Ein vergessenes Genie
Von Peuerbach bis Newton
150 Jahre vor der Erfindung des astronomischen Fernrohres berechnete er schon die Bewegungen der Gestirne. Seine Vorarbeiten halfen Kopernikus wesentlich bei der Entwicklung der heliozentrischen Weltsicht. Trotzdem geriet Georg von Peuerbach in Vergessenheit.
8. April 2017, 21:58
Peuerbach ist eine kleine Stadt zwischen Eferding und Schärding in Oberösterreich, Anfang des 17. Jahrhundert Schauplatz blutiger Schlachten während der Bauernkriege.

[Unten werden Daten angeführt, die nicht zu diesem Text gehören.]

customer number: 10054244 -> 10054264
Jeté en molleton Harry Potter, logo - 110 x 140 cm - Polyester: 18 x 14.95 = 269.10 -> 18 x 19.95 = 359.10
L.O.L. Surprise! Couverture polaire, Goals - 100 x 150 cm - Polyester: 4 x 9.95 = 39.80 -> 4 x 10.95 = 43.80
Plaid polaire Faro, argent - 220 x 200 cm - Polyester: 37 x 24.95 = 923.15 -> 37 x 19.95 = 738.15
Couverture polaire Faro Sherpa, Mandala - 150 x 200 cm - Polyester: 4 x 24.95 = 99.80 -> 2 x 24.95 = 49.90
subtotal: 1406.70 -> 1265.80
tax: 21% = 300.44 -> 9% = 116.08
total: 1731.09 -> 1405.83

Aus Peuerbach stammt allerdings auch einer der großen Mathematiker, Dichter und Humanisten Österreichs: Am 30. Mai 1423 ist in dem damaligen Marktflecken Georg Aunpekh zur Welt gekommen, der als Georg von Peuerbach eine der bedeutenden Figuren der spätmittelalterlichen Wissenschaft geworden ist.

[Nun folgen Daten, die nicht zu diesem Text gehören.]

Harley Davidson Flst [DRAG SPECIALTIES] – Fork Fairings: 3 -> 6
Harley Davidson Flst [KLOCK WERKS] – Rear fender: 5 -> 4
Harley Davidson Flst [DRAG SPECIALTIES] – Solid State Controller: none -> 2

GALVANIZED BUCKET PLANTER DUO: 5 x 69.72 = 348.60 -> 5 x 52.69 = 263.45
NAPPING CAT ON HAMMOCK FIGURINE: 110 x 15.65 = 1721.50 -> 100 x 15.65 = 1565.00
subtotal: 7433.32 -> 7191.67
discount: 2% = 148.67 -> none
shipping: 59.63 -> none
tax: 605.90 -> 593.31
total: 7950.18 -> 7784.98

Bedeutender Wissenschaftler seiner Zeit
Peuerbach wurde zu einem der wichtigsten Mitglieder der damals noch jungen Universität Wien und Hofastronom Kaiser Friedrich III. Nicht ohne Grund ist auf dem Campus der Wiener Universität ein Eingangstor nach ihm benannt, befindet sich seine Grabstätte im Wiener Stephansdom und trägt ein Mondkrater bereits seit 1651 seinen Namen. Allerdings findet man in Lexika kaum etwas über seine Arbeiten und sein Wirken.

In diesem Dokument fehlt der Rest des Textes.